# Task requirements
Return the data exactly, without pictures.

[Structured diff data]
........
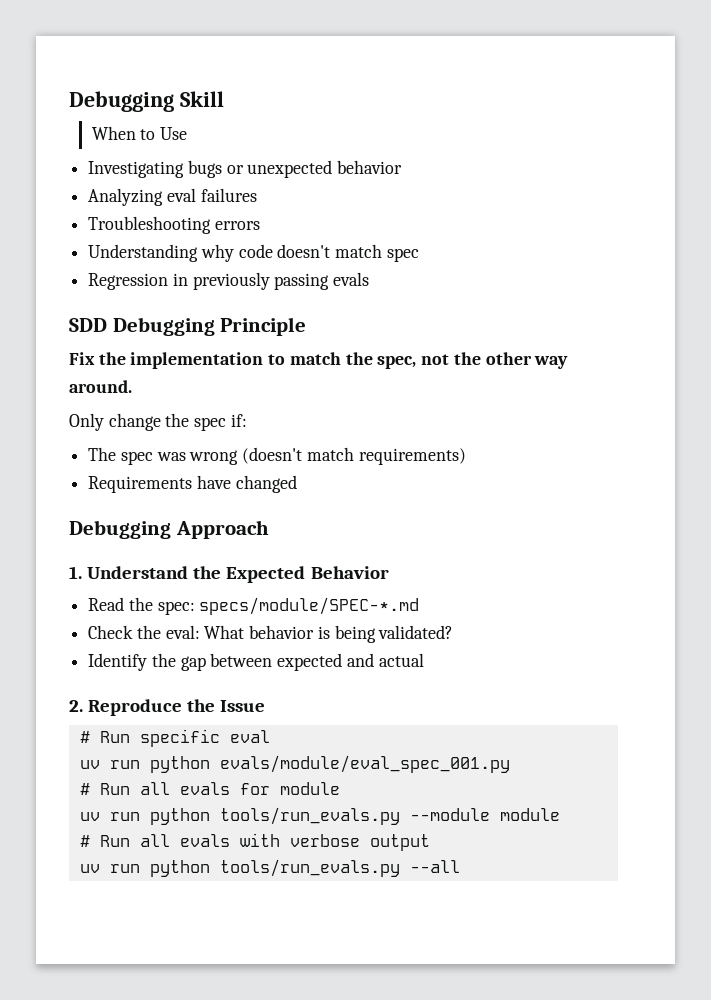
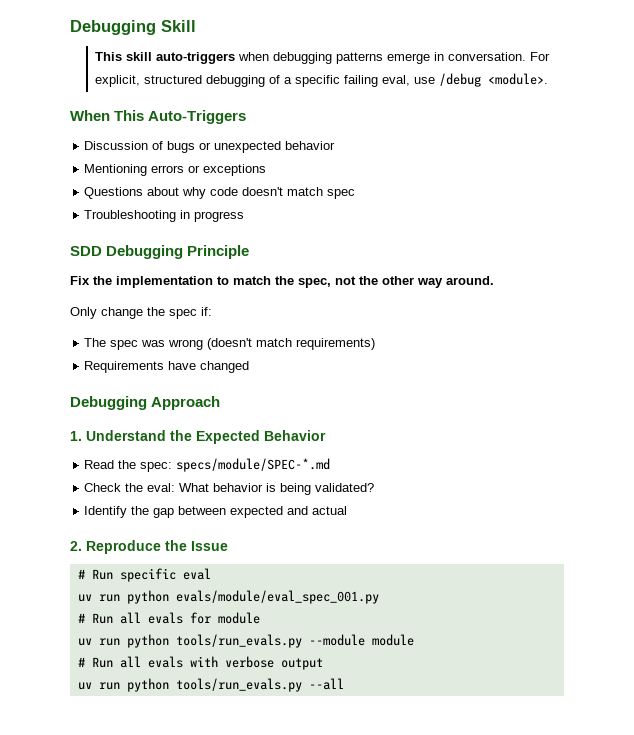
- When to Use
- Investigating bugs or unexpected behavior
- Analyzing eval failures
- Troubleshooting errors
- Understanding why code doesn't match spec
+ This skill auto-triggers when debugging patterns emerge in conversation. For explicit, structured debugging of a specific failing eval, use /debug <module>.
+ When This Auto-Triggers
+ Discussion of bugs or unexpected behavior
+ Mentioning errors or exceptions
+ Questions about why code doesn't match spec
- Regression in previously passing evals
+ Troubleshooting in progress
........
# The completed task
- When to Use
- Investigating bugs or unexpected behavior
- Analyzing eval failures
- Troubleshooting errors
- Understanding why code doesn't match spec
+ This skill auto-triggers when debugging patterns emerge in conversation. For explicit, structured debugging of a specific failing eval, use /debug <module>.
+ When This Auto-Triggers
+ Discussion of bugs or unexpected behavior
+ Mentioning errors or exceptions
+ Questions about why code doesn't match spec
- Regression in previously passing evals
+ Troubleshooting in progress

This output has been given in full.